NAPA, Calif. (KGO) -- The Zodiac Killer terrorized the Bay Area in the late 1960s. Police say he killed five people, although he claims to have killed 32 others. He was never identified or caught, but now there's a new theory on who he is.

In September of 1969, a masked man stabbed two people at Lake Berryessa in Napa County, killing one of them. Police would later confirm that this was a Zodiac killing.

At the time, Los Angeles publicist Chris Harris was making a documentary about the Zodiac and he went to Napa. He was sitting in a diner not far from another customer.

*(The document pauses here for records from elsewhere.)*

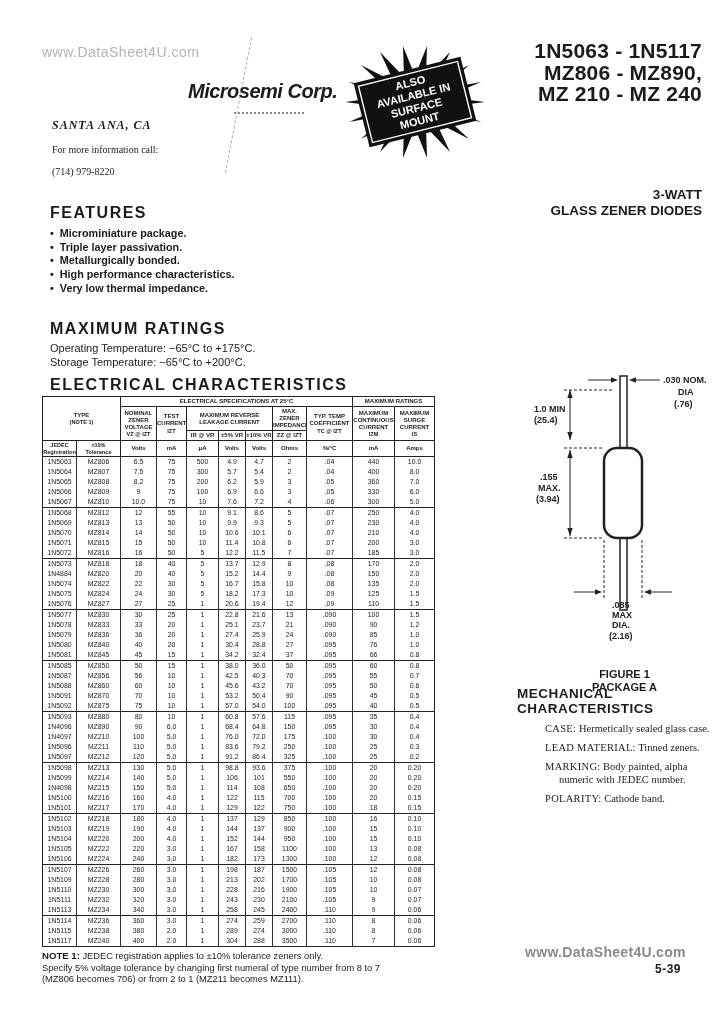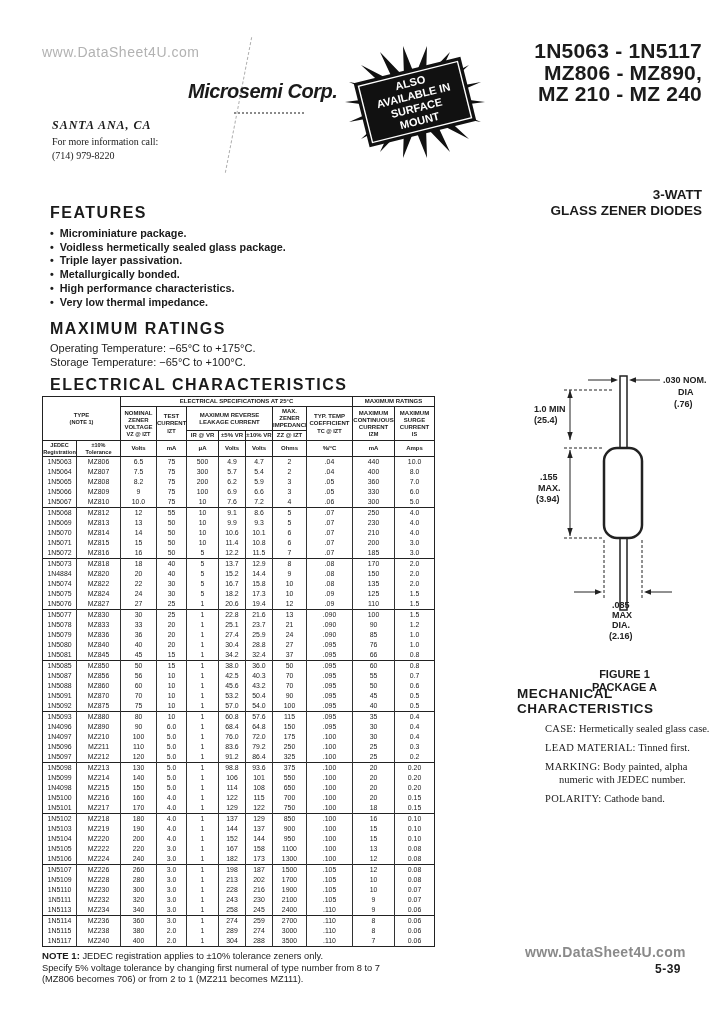"For more information call:" .addr-line { margin-top: 3px -> 11px }
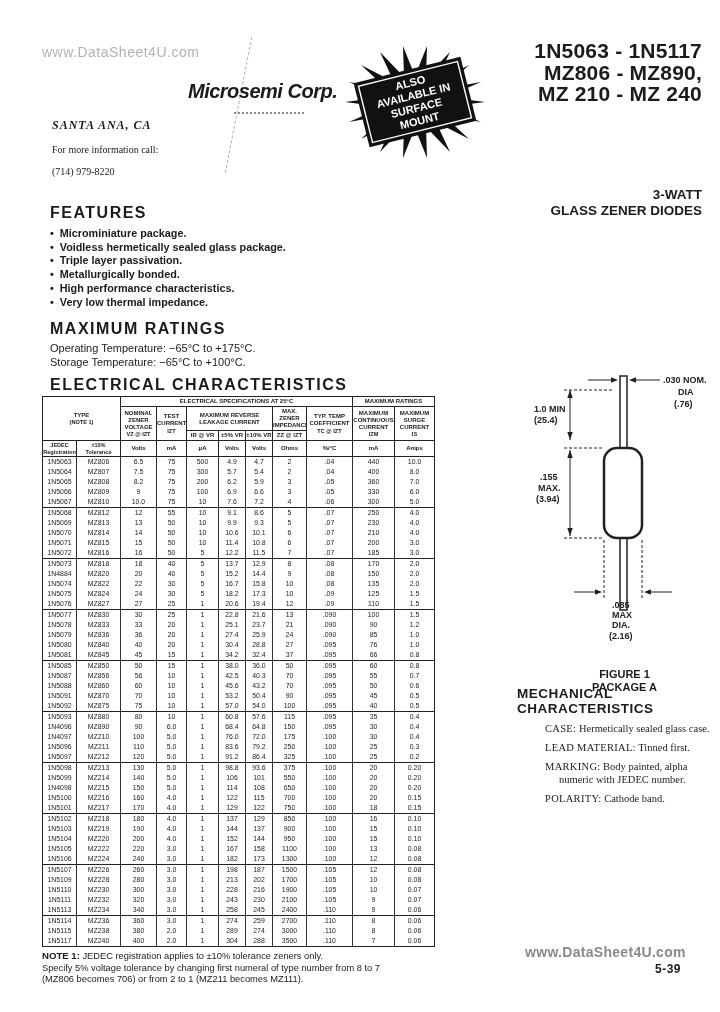"Voidless hermetically sealed glass" li { html: <li>Voidless hermetically sealed glass package.</li> -> none }
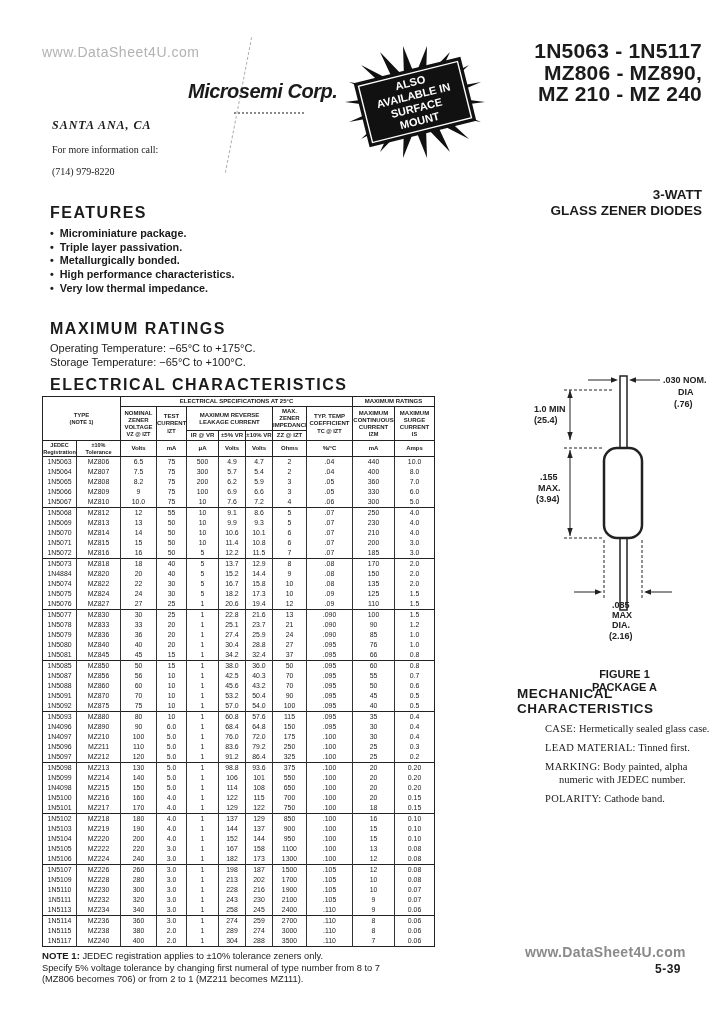"Storage Temperature: −65°C to +100°C." div.plain { text: +100 -> +200 }
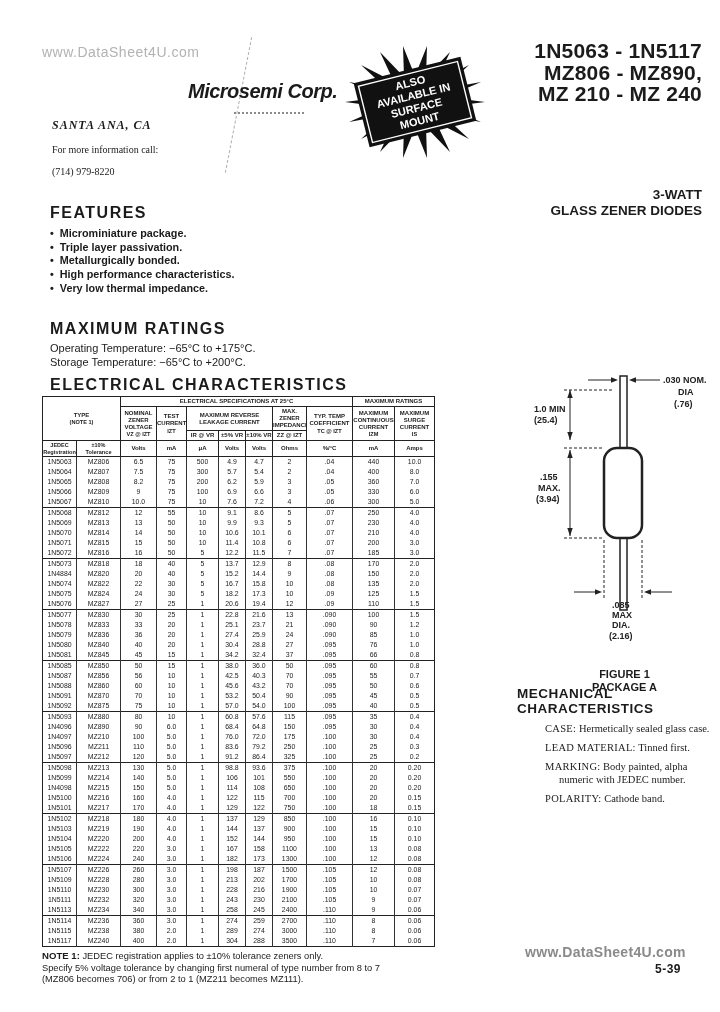"Tinned first." span { text: first -> zeners }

"He turned around and he said, 'You have no idea what it's like to have to kill.' I didn't say a word. I sat there in terror," Harris said.

Decades went by and then last year, the book "The Most Dangerous Animal of All" was published. It was written by Gary Stewart who claims his father Earl Van Best was the Zodiac.

Chris Harris was stunned.

"This is the man who was in that diner," he said.

Harris says he has further proof that best is the Zodiac. In October 1969, cab driver Paul Stein was shot and killed in San Francisco.

Days later, a local newspaper received a letter from the Zodiac saying he did it, along with a piece of a bloody shirt. Police also found finger prints on that cab that may belong to the Zodiac.

Harris' associate Cory Drouillard explains.

"On his right index finger it definitely shows he has a scar," Drouillard said.

The Zodiac left his fingerprints on the cab and that same scar on the right index finger is there.

The Zodiac Killer left his fingerprints on a cab.

San Francisco police spokesman Albie Esparza says the book's author did speak with investigators before, but it went nowhere.

"The information we obtained might not have the evidence that we need on it or it could be other factors where we couldn't make that connection," Esparza said.

Over nearly five decades, police say they've investigated and cleared thousands of suspects and the tips keep coming in.